§ **MATERIAL SHOWN**
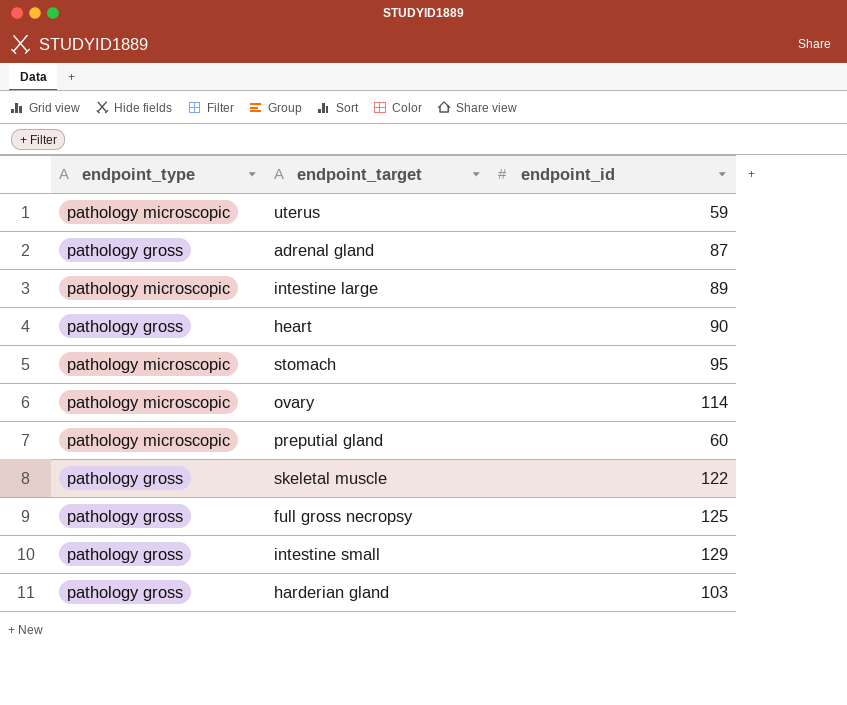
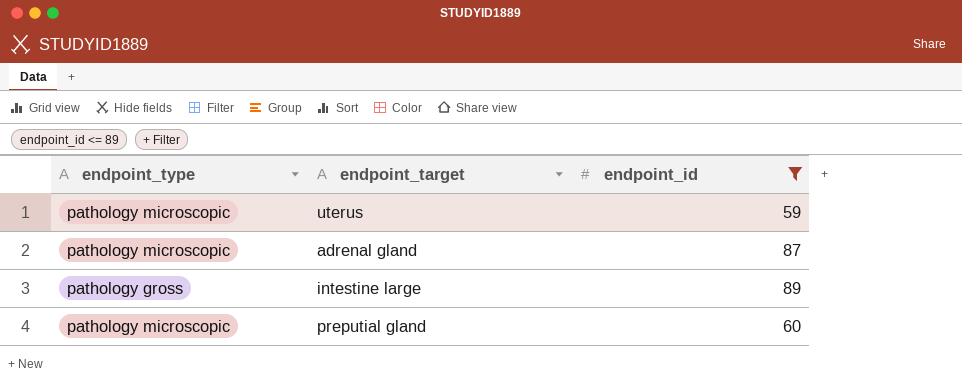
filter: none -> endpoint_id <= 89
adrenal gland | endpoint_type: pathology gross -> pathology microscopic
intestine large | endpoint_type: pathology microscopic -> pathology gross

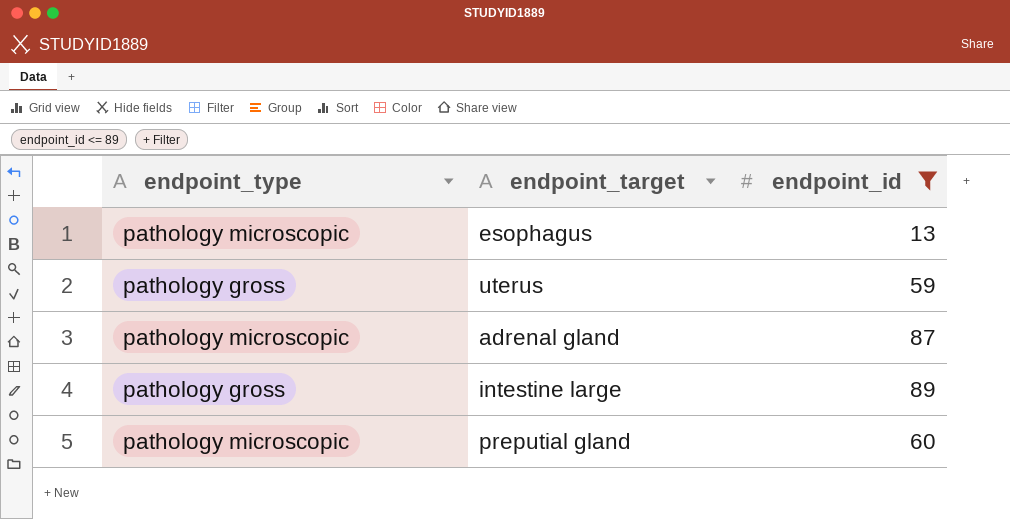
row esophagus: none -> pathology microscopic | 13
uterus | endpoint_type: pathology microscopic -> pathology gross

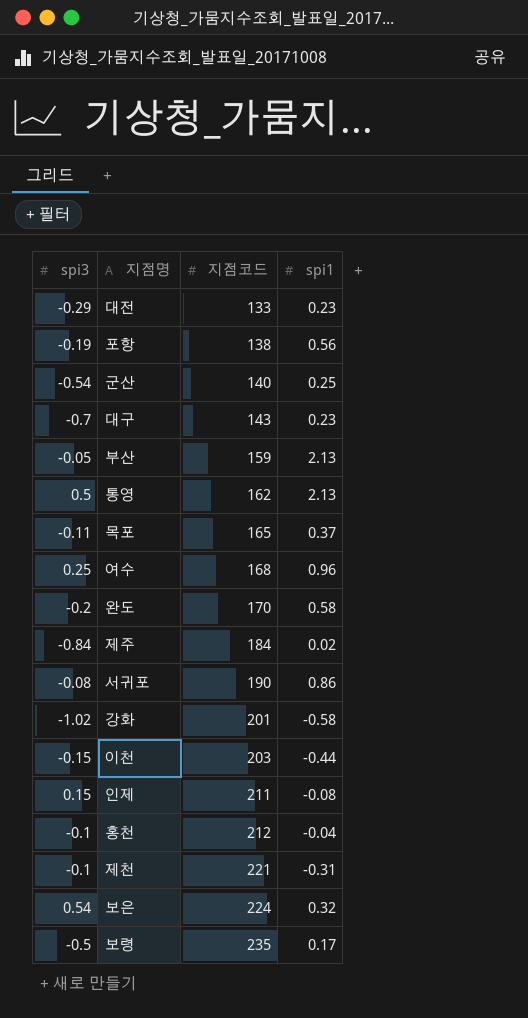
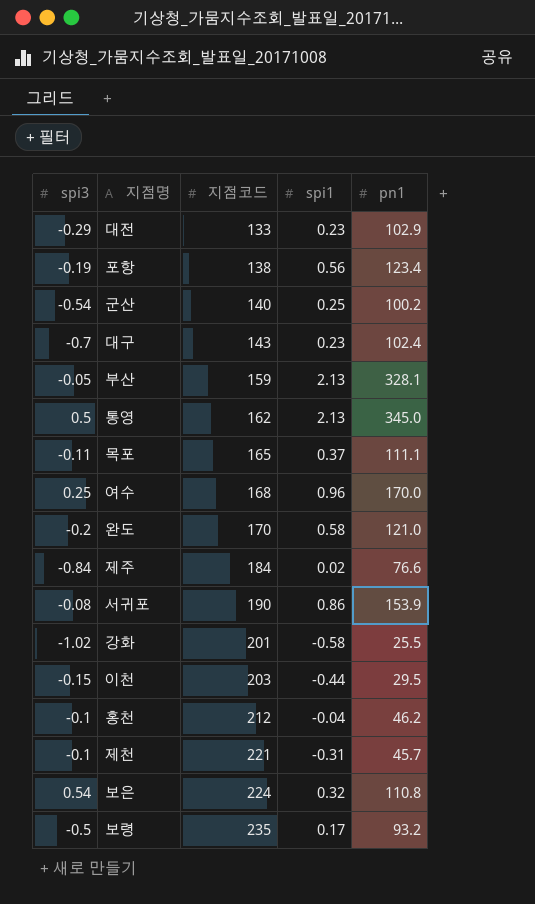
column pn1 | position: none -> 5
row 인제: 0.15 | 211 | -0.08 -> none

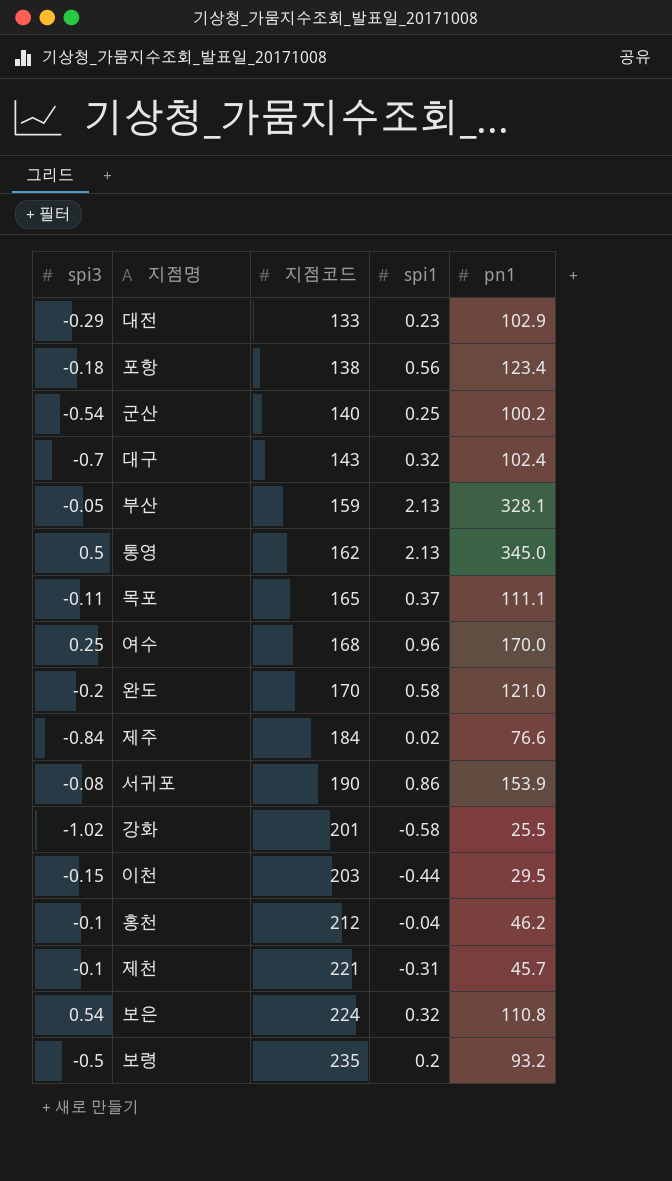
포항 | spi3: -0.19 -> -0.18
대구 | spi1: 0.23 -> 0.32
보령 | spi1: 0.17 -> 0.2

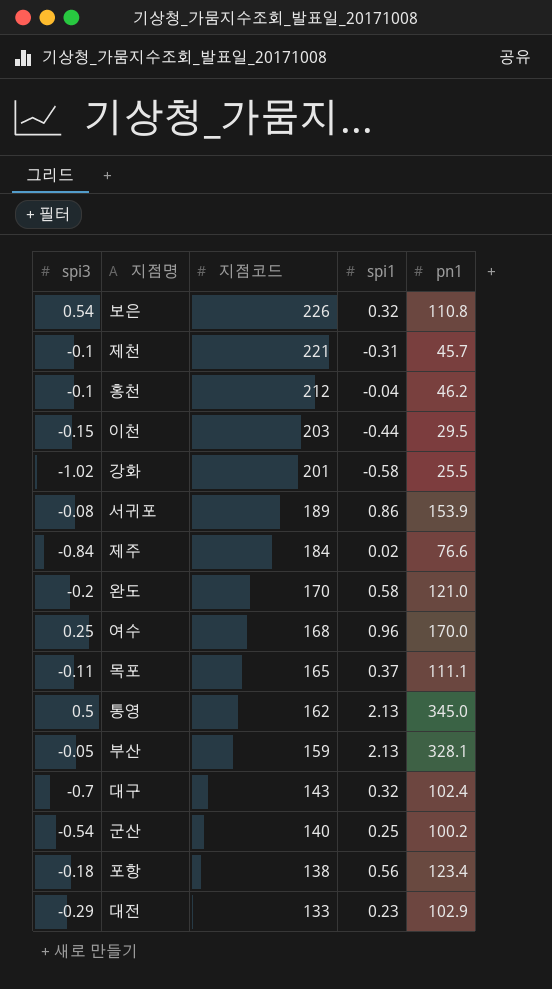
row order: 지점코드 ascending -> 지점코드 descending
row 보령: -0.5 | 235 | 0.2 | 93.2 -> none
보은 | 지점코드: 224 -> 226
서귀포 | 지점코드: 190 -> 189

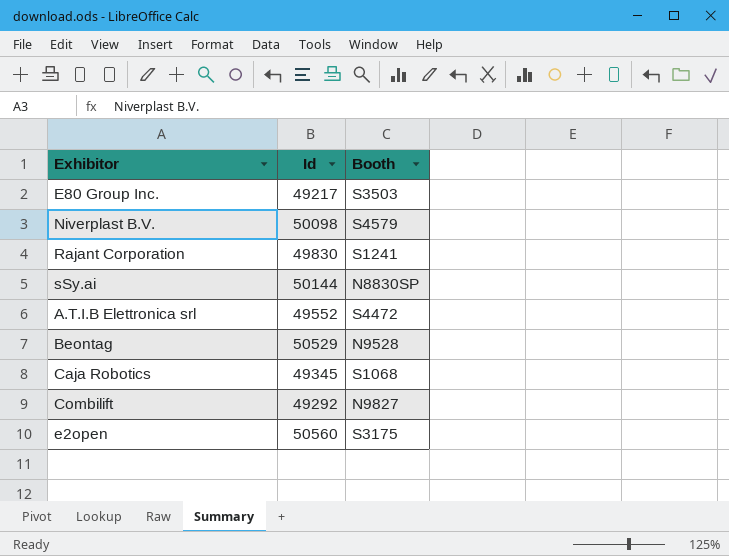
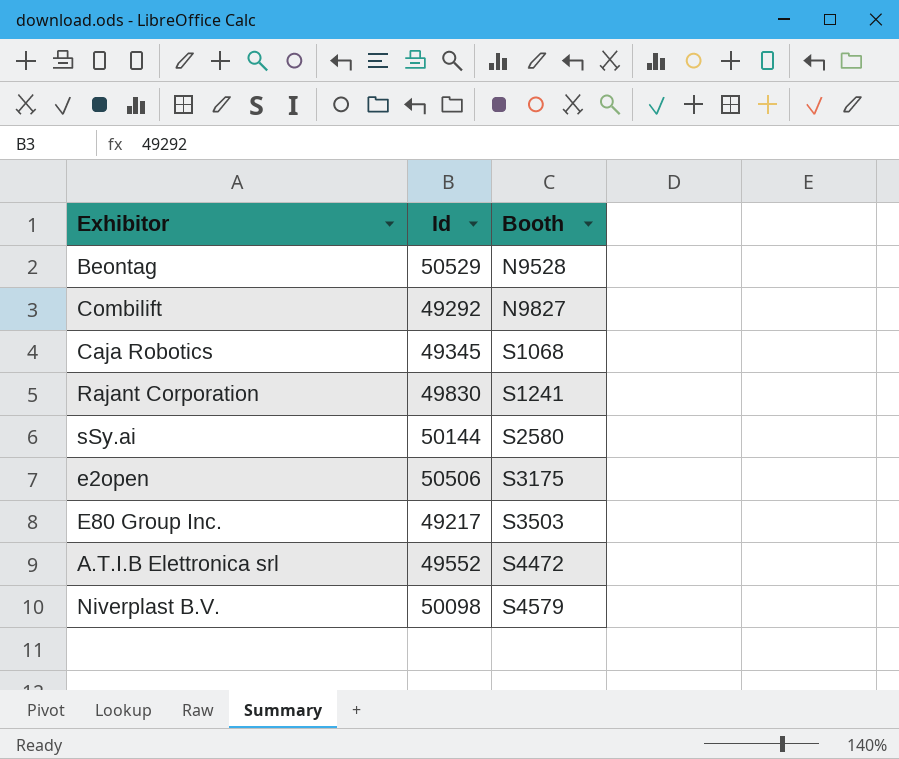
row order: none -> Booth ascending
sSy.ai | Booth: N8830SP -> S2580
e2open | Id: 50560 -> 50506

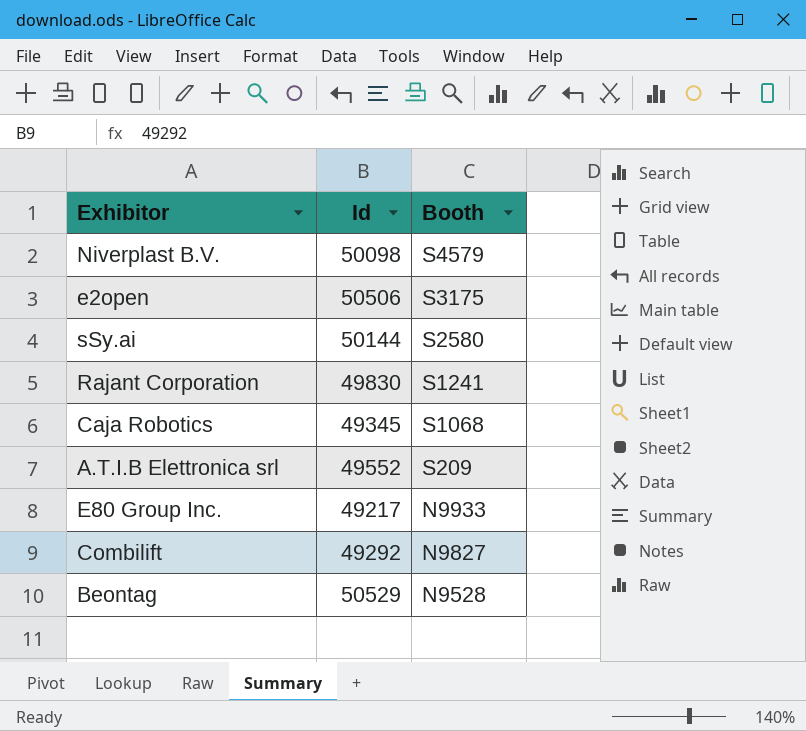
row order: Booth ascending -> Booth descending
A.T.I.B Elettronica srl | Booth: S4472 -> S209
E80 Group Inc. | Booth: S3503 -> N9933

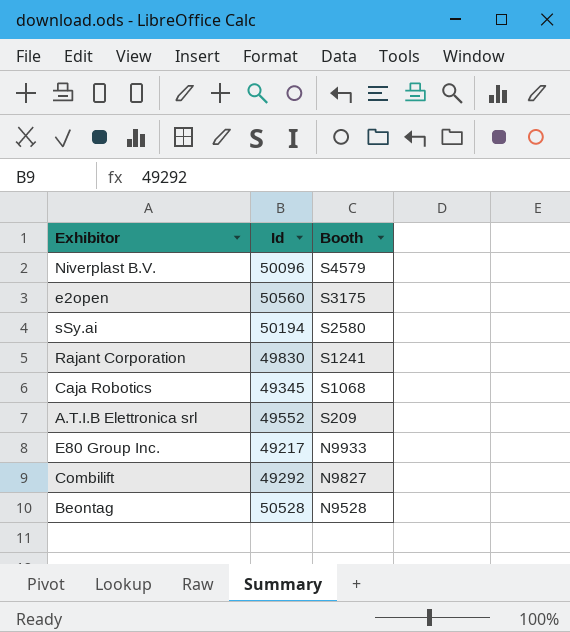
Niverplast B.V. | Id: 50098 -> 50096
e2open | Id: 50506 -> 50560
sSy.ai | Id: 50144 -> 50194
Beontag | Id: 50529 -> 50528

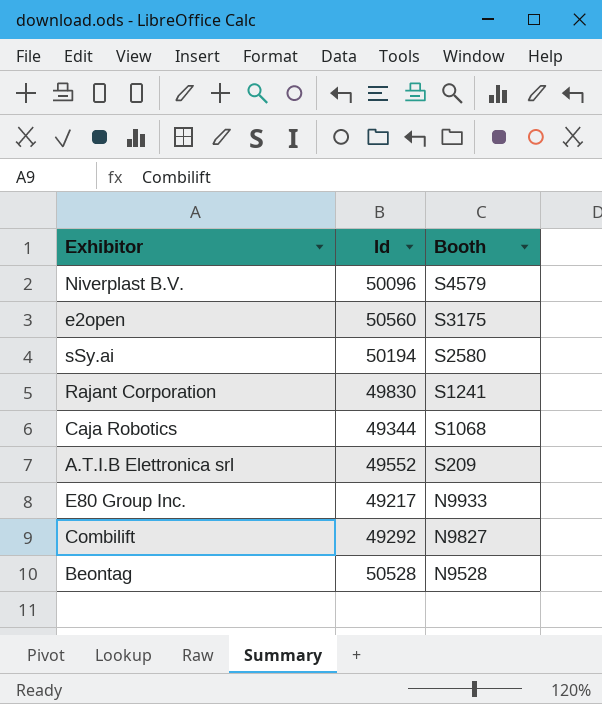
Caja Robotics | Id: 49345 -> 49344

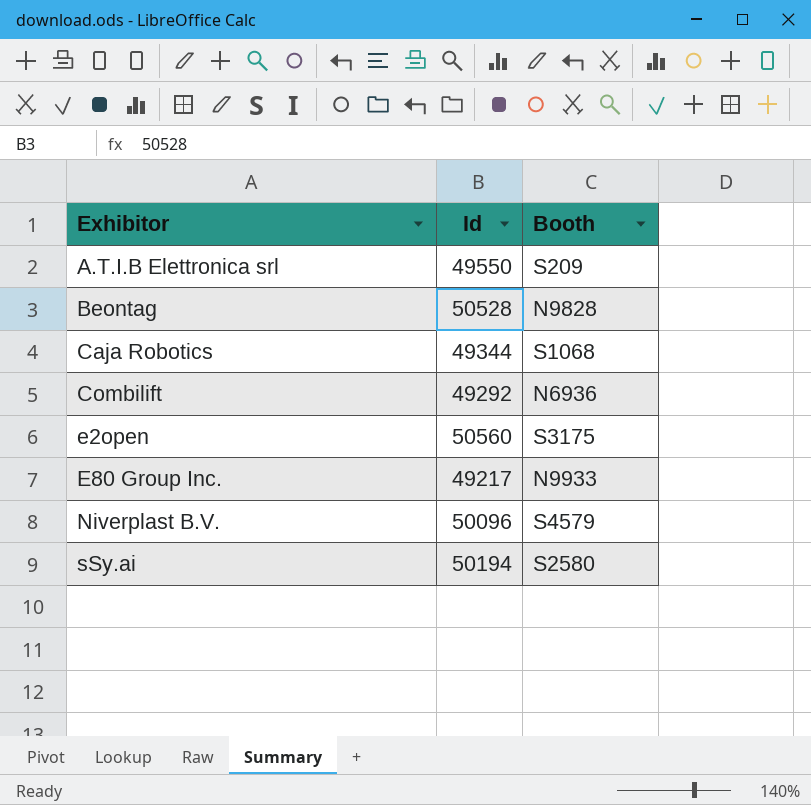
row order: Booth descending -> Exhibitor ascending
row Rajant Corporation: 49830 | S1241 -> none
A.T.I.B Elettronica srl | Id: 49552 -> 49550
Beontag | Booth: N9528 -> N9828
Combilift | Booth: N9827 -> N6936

§ **EXERCISE BRIEF**
What you return should match the records line for line, minus the pictures.

§ **ANSWER TO THIS TASK**
filter: none -> endpoint_id <= 89
adrenal gland | endpoint_type: pathology gross -> pathology microscopic
intestine large | endpoint_type: pathology microscopic -> pathology gross

row esophagus: none -> pathology microscopic | 13
uterus | endpoint_type: pathology microscopic -> pathology gross

column pn1 | position: none -> 5
row 인제: 0.15 | 211 | -0.08 -> none

포항 | spi3: -0.19 -> -0.18
대구 | spi1: 0.23 -> 0.32
보령 | spi1: 0.17 -> 0.2

row order: 지점코드 ascending -> 지점코드 descending
row 보령: -0.5 | 235 | 0.2 | 93.2 -> none
보은 | 지점코드: 224 -> 226
서귀포 | 지점코드: 190 -> 189

row order: none -> Booth ascending
sSy.ai | Booth: N8830SP -> S2580
e2open | Id: 50560 -> 50506

row order: Booth ascending -> Booth descending
A.T.I.B Elettronica srl | Booth: S4472 -> S209
E80 Group Inc. | Booth: S3503 -> N9933

Niverplast B.V. | Id: 50098 -> 50096
e2open | Id: 50506 -> 50560
sSy.ai | Id: 50144 -> 50194
Beontag | Id: 50529 -> 50528

Caja Robotics | Id: 49345 -> 49344

row order: Booth descending -> Exhibitor ascending
row Rajant Corporation: 49830 | S1241 -> none
A.T.I.B Elettronica srl | Id: 49552 -> 49550
Beontag | Booth: N9528 -> N9828
Combilift | Booth: N9827 -> N6936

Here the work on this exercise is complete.